There is bad news for Spam fans, however. As Foster points out: 'Many processed meats — including products like Spam — are typically high in salt and saturated fat and have been linked to an increased risk of certain cancers.' A 50g serving contains 6g saturated fat, around a third of the recommended daily intake for women, as well as 34 per cent of your salt allowance. So you might be winning at protein — but you're losing spectacularly at, well, everything else.

That doesn't seem to bother the restaurateurs cashing in on the Spam revival. At Huli Huli in Greenwich there's a Hawaiian Spam burger for £8.25, topped with melted cheese, crispy onions, and smoky bacon (not sure that's helping with the salt situation). Filipino spot Spoon & Rice is known for its £7.50 Spamdesal: thick layers of Spam and egg on a traditional sweet breakfast roll. The Queen's Larder in Bloomsbury, meanwhile, has become a tourist hotspot for its Spam fritters, deep-fried in golden batter and served with chips and beans. Per TripAdvisor reviews, they're the 'absolute perfect lunch'.

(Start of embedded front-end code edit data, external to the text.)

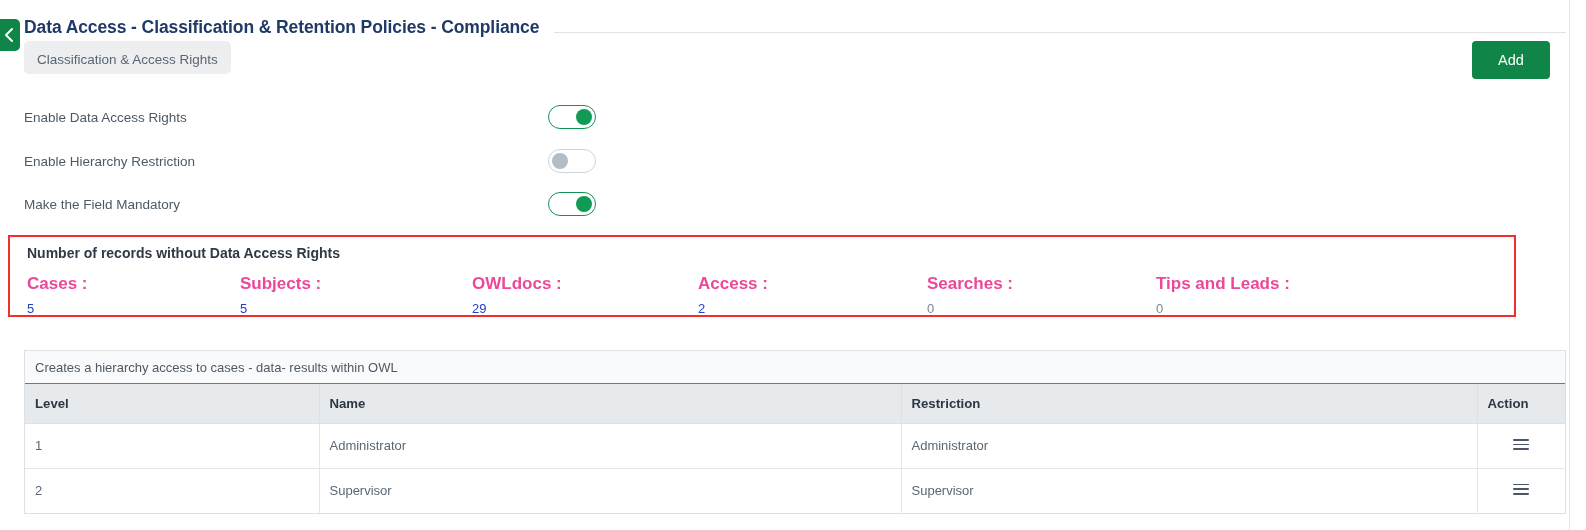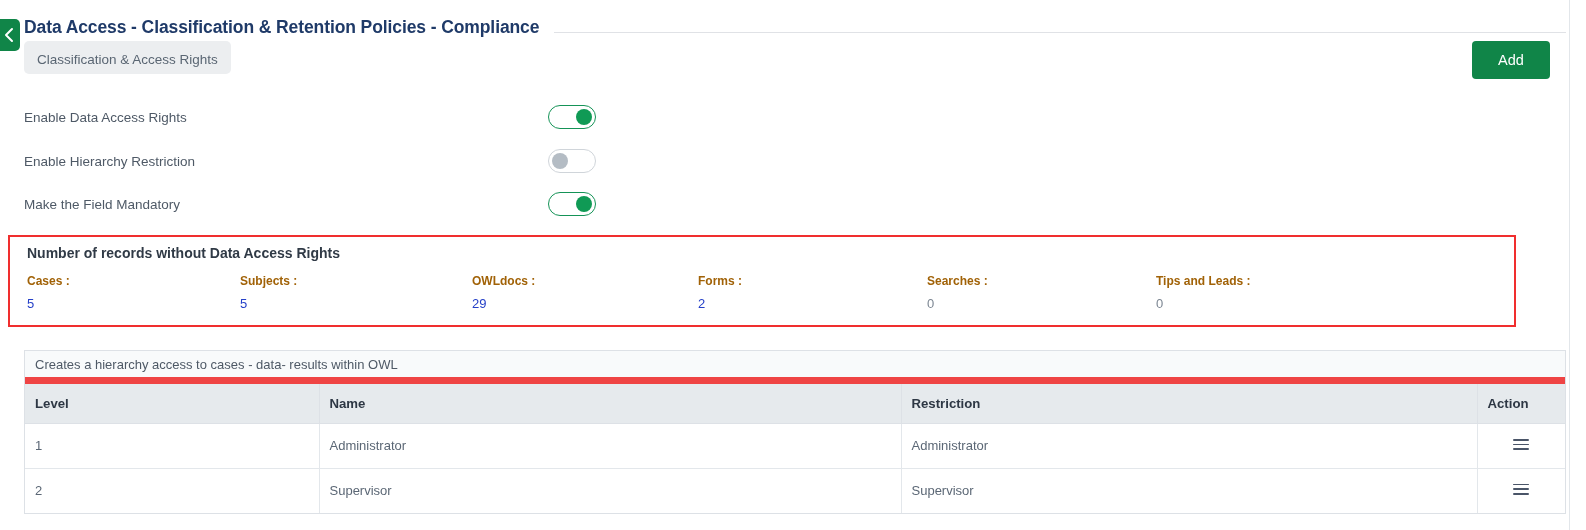"Number of records without Data" .stats-panel { height: 92px -> 82px }
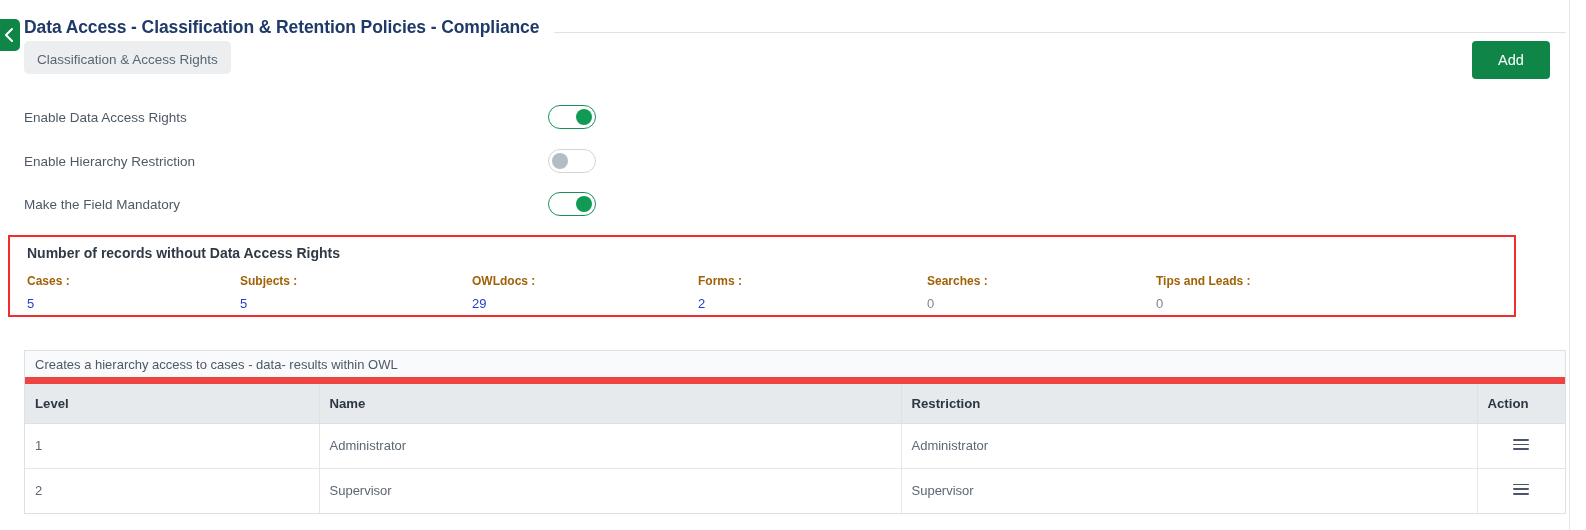"Cases :" .stat-label { color: #a16207 -> #ec4899; font-size: 12px -> 17px }
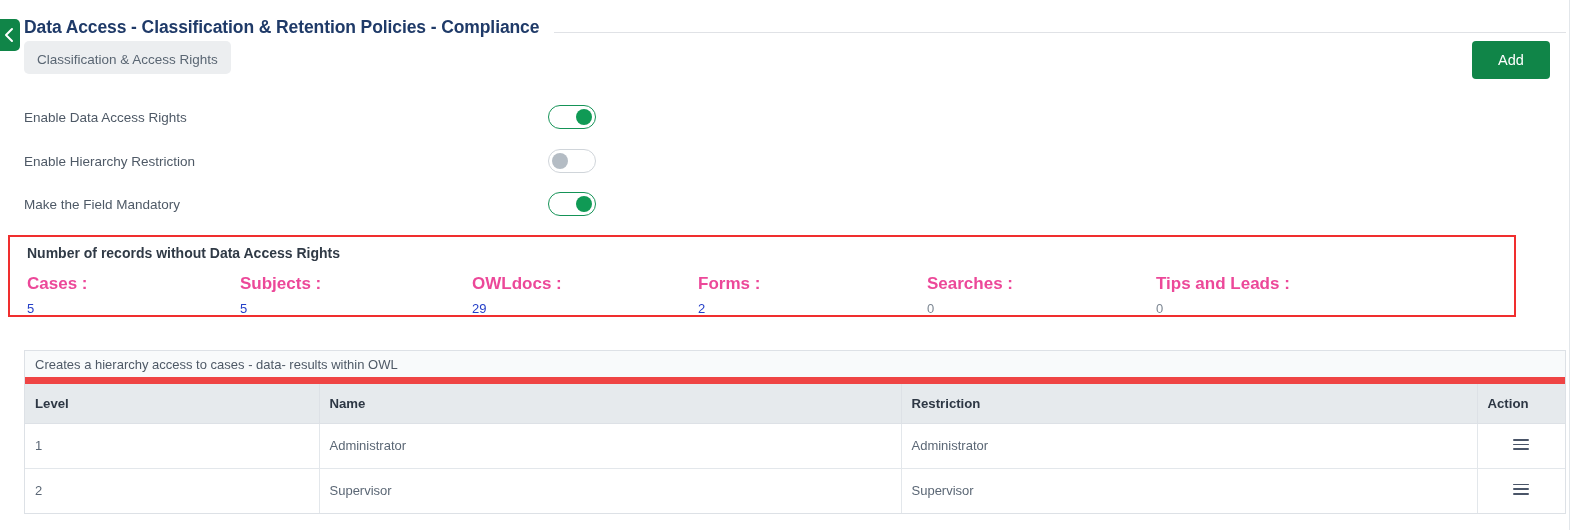"Forms :" div.stat-label { text: Forms -> Access }
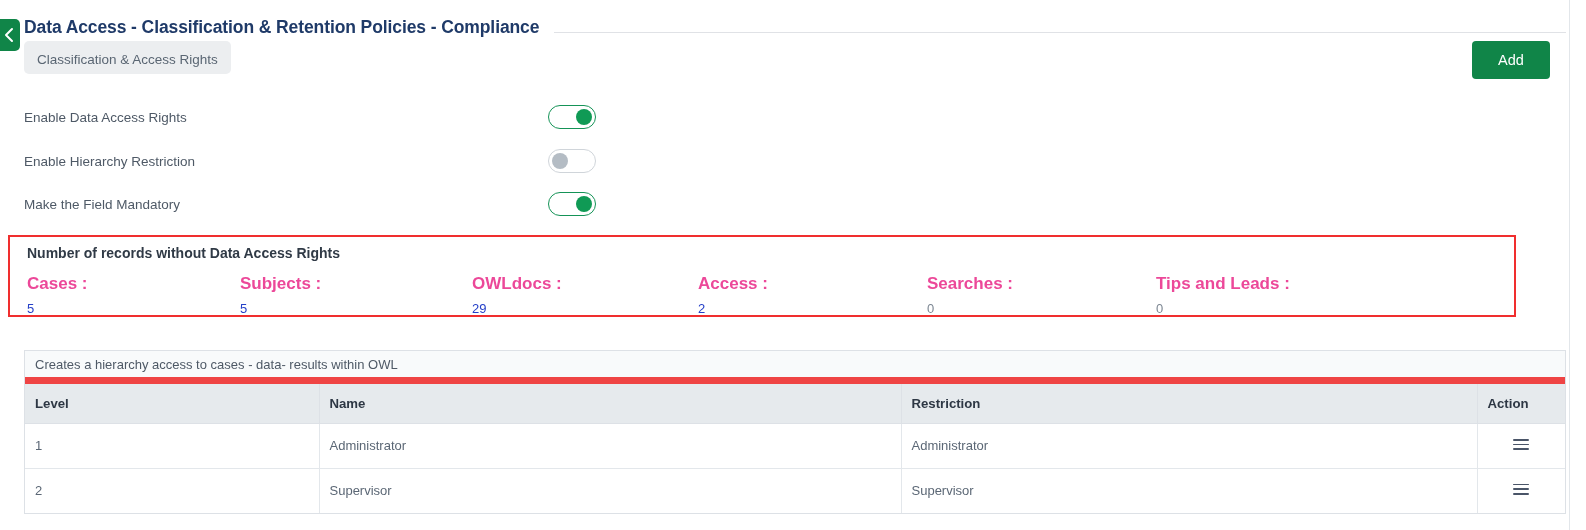"Creates a hierarchy access to" .table-caption { border-bottom: 7px solid #ef4444 -> 1px solid #ef4444 }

Now, I am nothing if not susceptible to social-media brainwashing, which is how I found myself buying a tin at my local Sainsbury's. My boyfriend and I eyed it suspiciously. It looked indistinguishable from the Lily's Kitchen Classic Wet Meat tins my dogs eat — and, honestly, the mucus-like jelly coating didn't get me going. Appearances did not deceive. Even chopped up and doused in soy sauce, it tasted like ground-up bacon that someone had regurgitated back on to the plate.

Let's face it, there are already enough bad things about living in 2026 without us needing to import the worst bits of 1946, too. And all those influencers claiming that Spam's delicious? In my opinion, they're hamming it up.